(Reuters) - Greece has taken all the legal action needed to secure a second bailout from the euro zone countries, Eurogroup Chairman Jean-Claude Juncker said on Thursday, and ministers are now waiting for the completion of the private second bond swap.
All required legislation by the parliament and the ministerial cabinet has been adopted, and a few pending implementing acts should be completed shortly, Juncker said in a statement after a meeting of euro zone financeministers, listing steps Greece had taken on fiscal consolidation, pension reform, financial sector regulation and structural reforms.
This will allow the Greek adjustment effort to regain momentum, which - together with a rigorous implementation of the agreed policy package for the new program - constitutes the basis for putting the public finances and the economy of Greece back on a sustainable path.

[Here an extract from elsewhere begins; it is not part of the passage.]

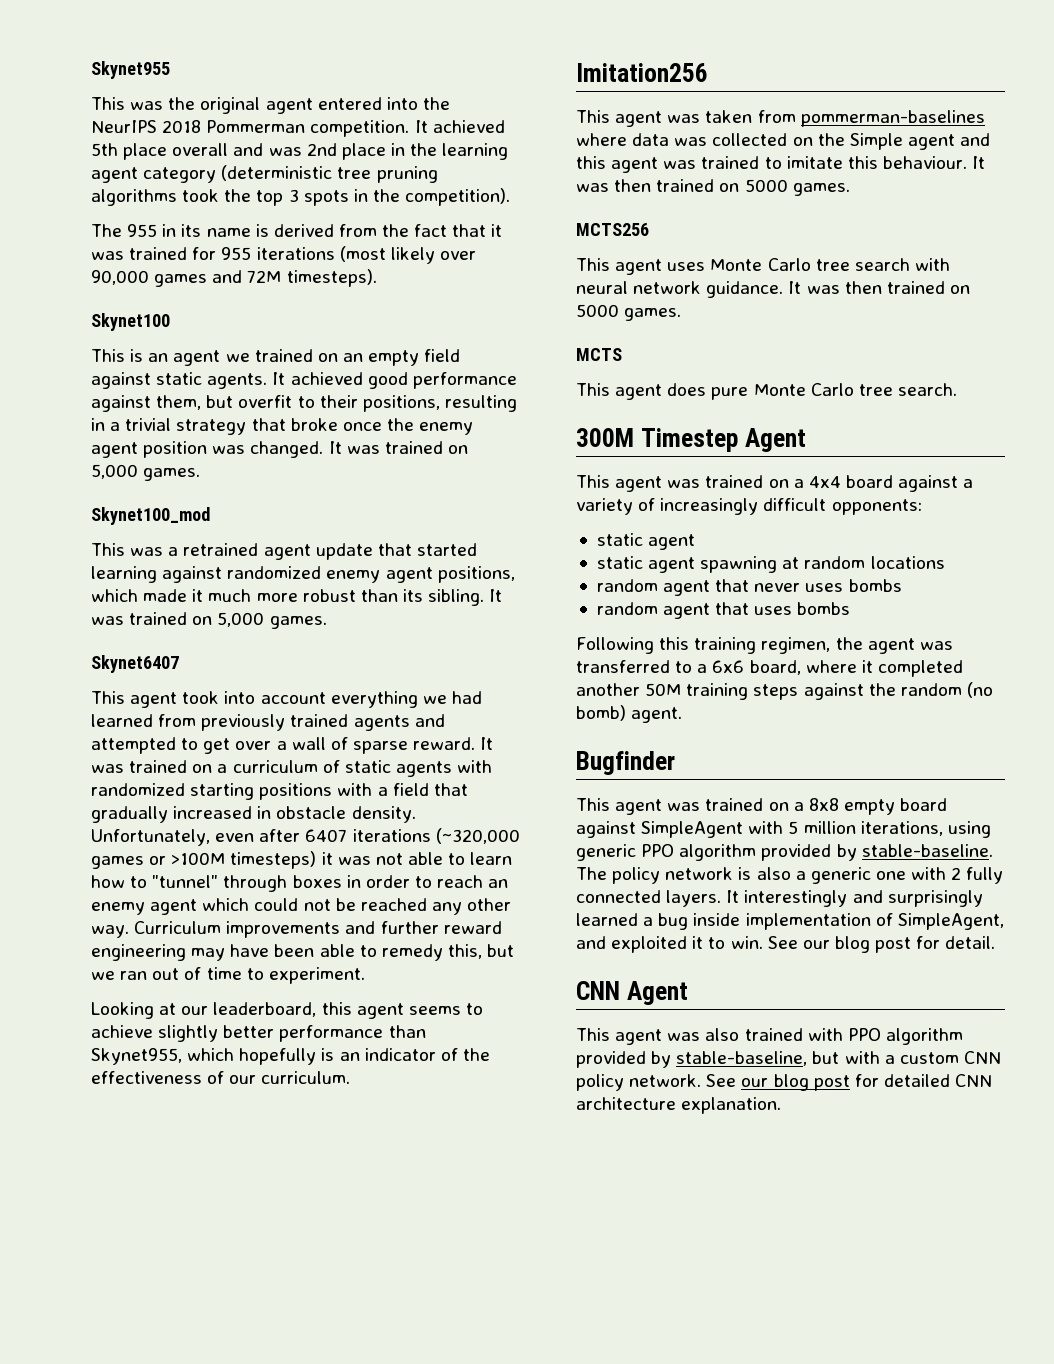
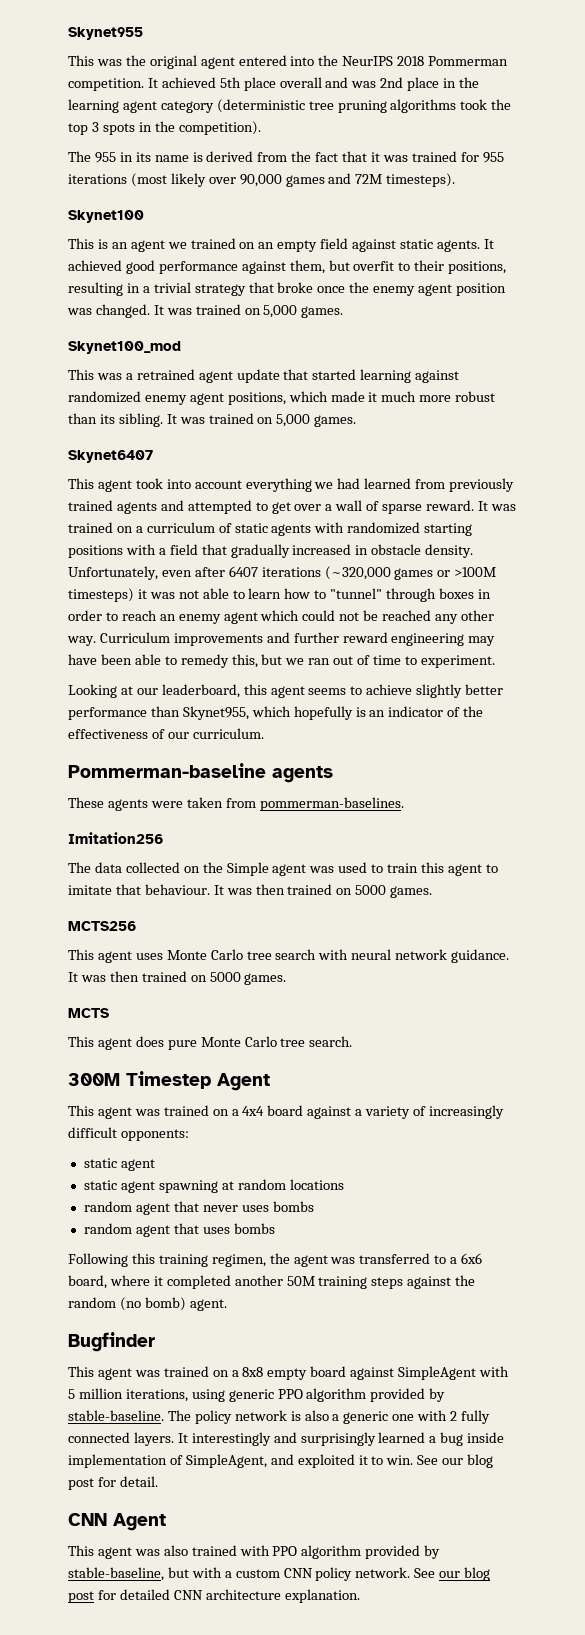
[576,63,708,82] [576,110,985,127] [576,133,708,146] Imitation256 // This agent was taken from pommerman-baselines where data was -> [68,763,333,783] [68,797,404,811] [68,832,163,844] [68,862,122,873] Pommerman-baseline agents // These agents were taken from pommerman-baselines. // Imitation256 // The data
[960,133,991,146] [576,156,760,173] and this agent was trained -> [309,862,482,876] was used to train this agent
[847,156,878,169] this -> [115,884,141,895] that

However, a bond exchange in which private sector holders of Greek debt will swap more than 200 billion euros worth of bonds for new ones worth half that amount must still be completed before ministers can give their final approval to a 130 billion euro program of assistance for Athens.
Included in the program is 30 billion euros of sweeteners designed to smooth the bond-swap process. That process can now go ahead, with the euro zone's EFSF bailout fund raising the funds to carry out the operation.
Juncker said ministers also agreed on a backstop facility for the recapitalization of Greek banks in case of financial stability concerns. No figures were given, but Greece is expected to receive between 23 billion and 40 billion euros for bank recapitalizations.
However, the bond exchange must be completed first. It opened on February 24 and is scheduled to close on March 8.
The Eurogroup, however, reiterates that a successful PSI operation (bond exchange) with high participation and a final positive assessment of the complete set of prior actions are necessary conditions both for the disbursements of these EFSF bonds and for the second program, Juncker said.
The Eurogroup therefore looks forward to a high participation of private creditors in the debt exchange.